ACS maintains that the price/technical tradeoff decision did not adequately account for the significant risk mitigation that the agency found would innure from ACS's status as the incumbent DL contractor and its offer of early compliance with the contract requirements.

Our review of price/technical tradeoff decisions is limited to determining whether the tradeoff was reasonable and consistent with the solicitation's evaluation criteria. WorldTravelService, B--284155.3, Mar. 26, 2001, 2001 CPD para. 68 at 8. Notwithstanding a solicitation's emphasis on technical merit, an agency properly may select a lower‑priced, lower technically rated proposal if it decides that the cost premium involved in selecting a higher-rated, higher-priced proposal is not justified, given the level of technical competence available at the lower price. Id.

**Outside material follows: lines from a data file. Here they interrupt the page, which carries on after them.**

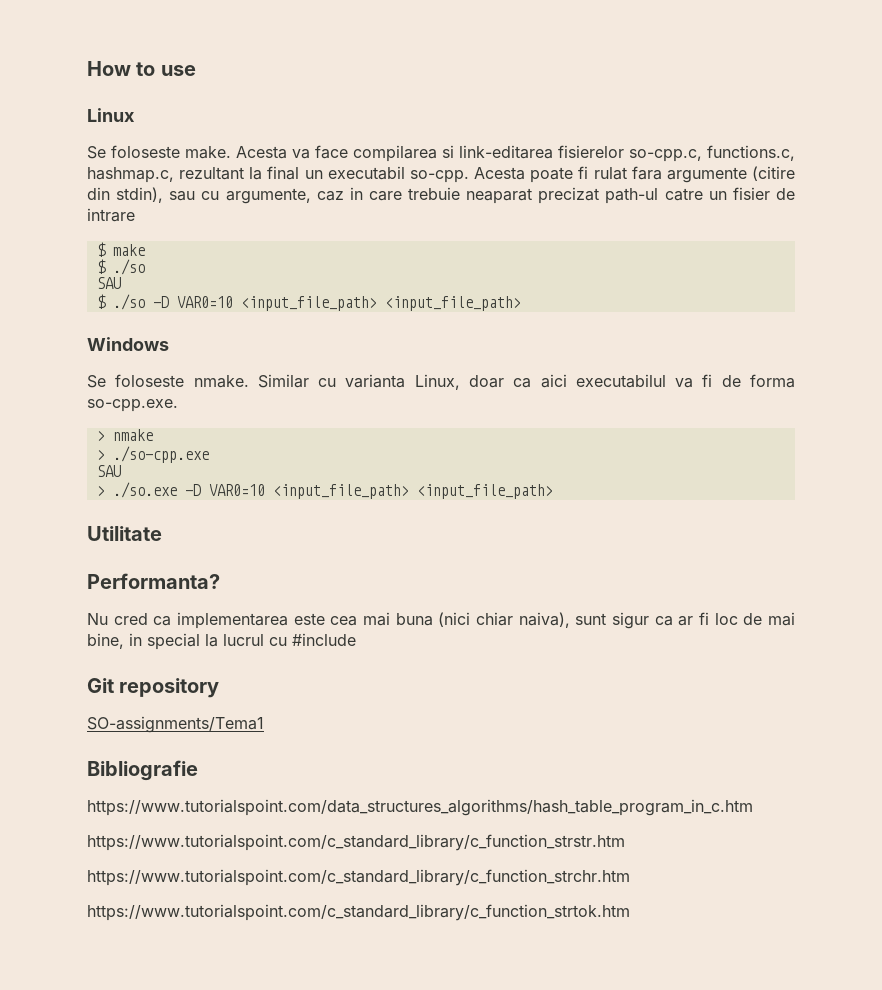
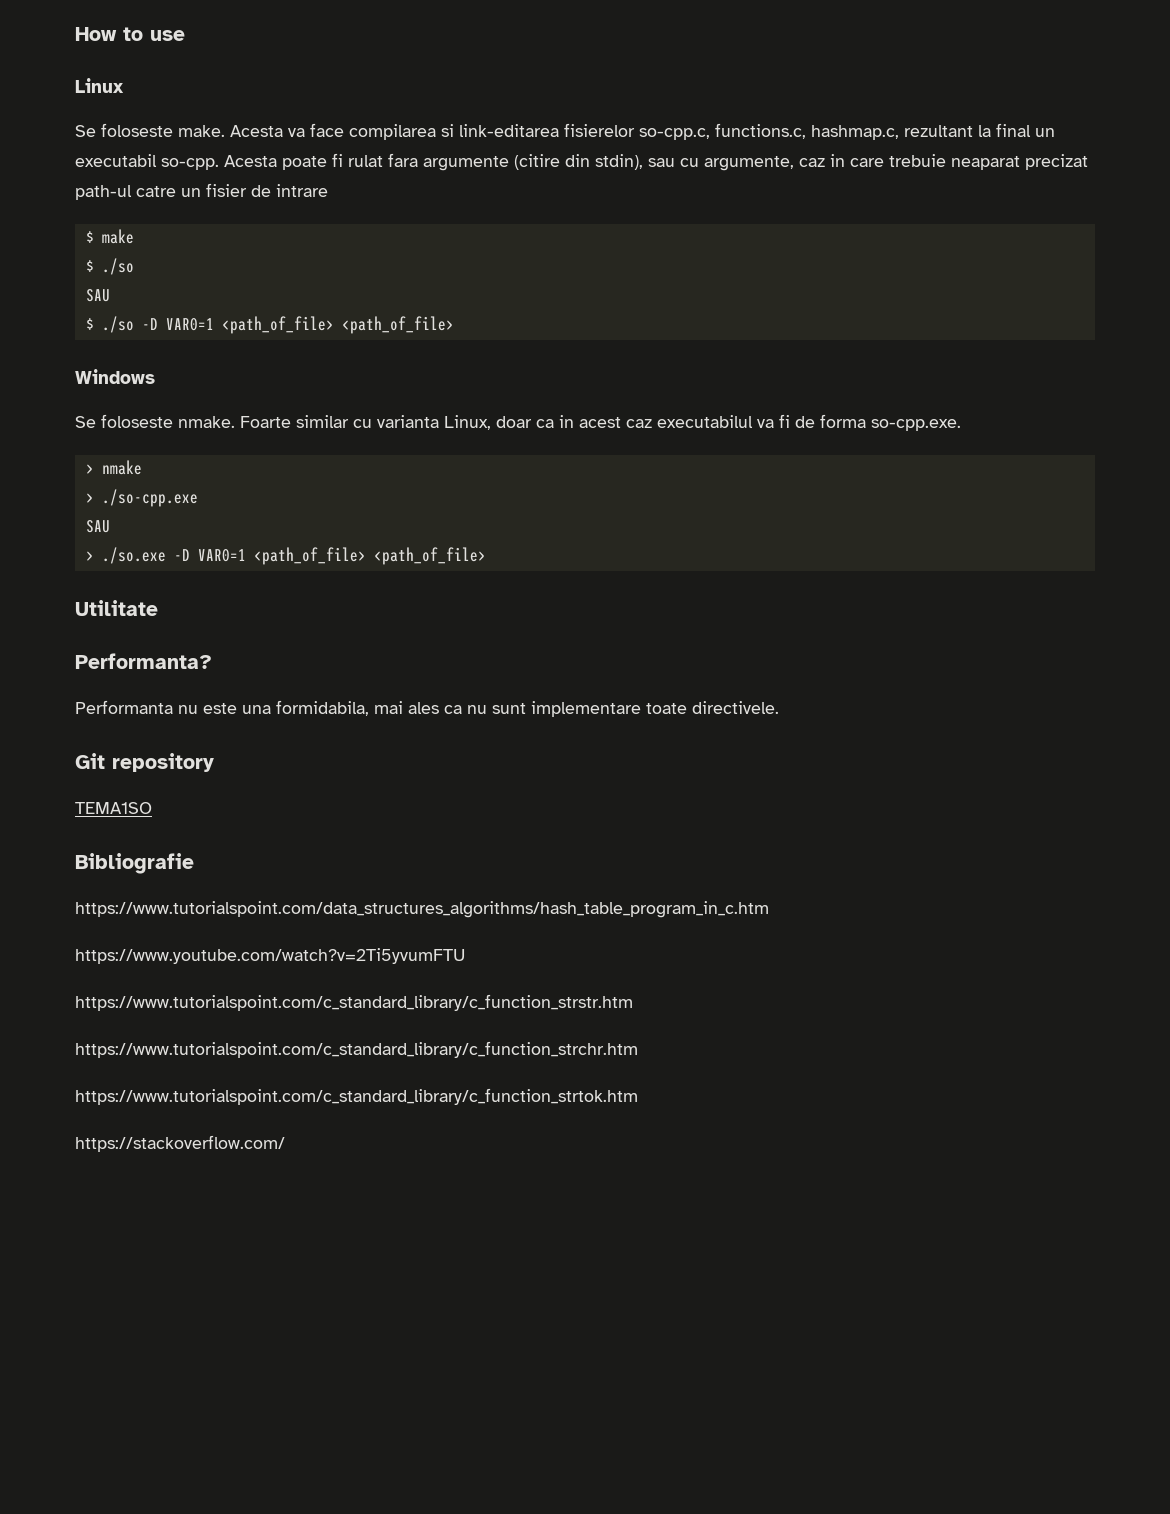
[176,296,521,311] VAR0=10 <input_file_path> <input_file_path> -> [165,316,454,334] VAR0=1 <path_of_file> <path_of_file>
[257,374,309,388] Similar -> [240,415,349,428] Foarte similar
[540,374,567,388] aici -> [559,415,652,428] in acest caz
[208,484,553,499] VAR0=10 <input_file_path> <input_file_path> -> [197,547,486,565] VAR0=1 <path_of_file> <path_of_file>
[87,612,795,629] [87,633,356,650] Nu cred ca implementarea este cea mai buna (nici chiar naiva), sunt sigur ca ar fi loc de mai bine, in special la lucrul cu #include -> [75,700,779,717] Performanta nu este una formidabila, mai ales ca nu sunt implementare toate directivele.
[87,716,264,733] SO-assignments/Tema1 -> [75,802,152,814] TEMA1SO
(753, 807) none -> [75,948,465,964] // https://www.youtube.com/watch?v=2Ti5yvumFTU
(630, 912) none -> [75,1135,285,1152] // https://stackoverflow.com/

The tradeoff here was reasonable. While, as discussed, the SSA acknowledged that ACS's advantage with respect to transitioning to the new contract mitigated start-up risk, SSD at 7-8, he viewed this advantage as only an initial, temporary advantage that did not offset the cost impact from ACS's refusal, unlike the other four offerors, to accept the agency's proposed Common Pricing, and the program impact from ACS's refusal to fully accept the performance-based approach contemplated by the solicitation. The SSA ultimately concluded that, while ACS's offer would mitigate risk and provide benefits to the government in the short term, these advantages were not worth the increased overall cost to the government, frustration of the contemplated performance-based approach under the acquisition, and introduction of uncertainty with respect to contract administration associated ACS's proposal. SSD at 27-28, 32-33. We find no basis to object to this determination.

The protest is denied.

Michael R. Golden
Managing Associate General Counsel

[1] Nelnet's proposal included extensive survey results. ACS points out that some of the detailed results appear inconsistent with the summary statement in Nelnet's proposal that "[o]ver the last four years, we have increased process satisfaction from 87% to 95% based on surveys of the Apply Borrowers Payment (ABP) process." Nelnet Proposal at 3-5. As noted by the protester, the "Process Survey Apply Borrower Payment" chart in Nelnet's proposal included an entry indicating that only 89.97% of borrowers in 2008 (up from 88.11% in 2007) responded that "Overall, I am satisfied with Nelnet." Id. at 3a-2. However, while the formula by which the overall asserted improvement in satisfaction numbers was derived is not clearly set forth in the proposal, it is clear from Nelnet's detailed survey results that they include a number of very favorable user ratings. For example, Nelnet's proposal also included a "CIC Borrower Satisfaction Survey Results" chart that indicated an "Overall Service" score of 91% average for 2006, 93% average for 2007, and 91% average for 2008, but with scores of 93% in September, October and December 2008 and February 2009, and 95% in January 2009. Id. at 3a-6 to 3a‑7; Tr. at 225-27. We find that the totality of the various reported user satisfaction scores was consistent with Nelnet's Highly Satisfactory past performance rating.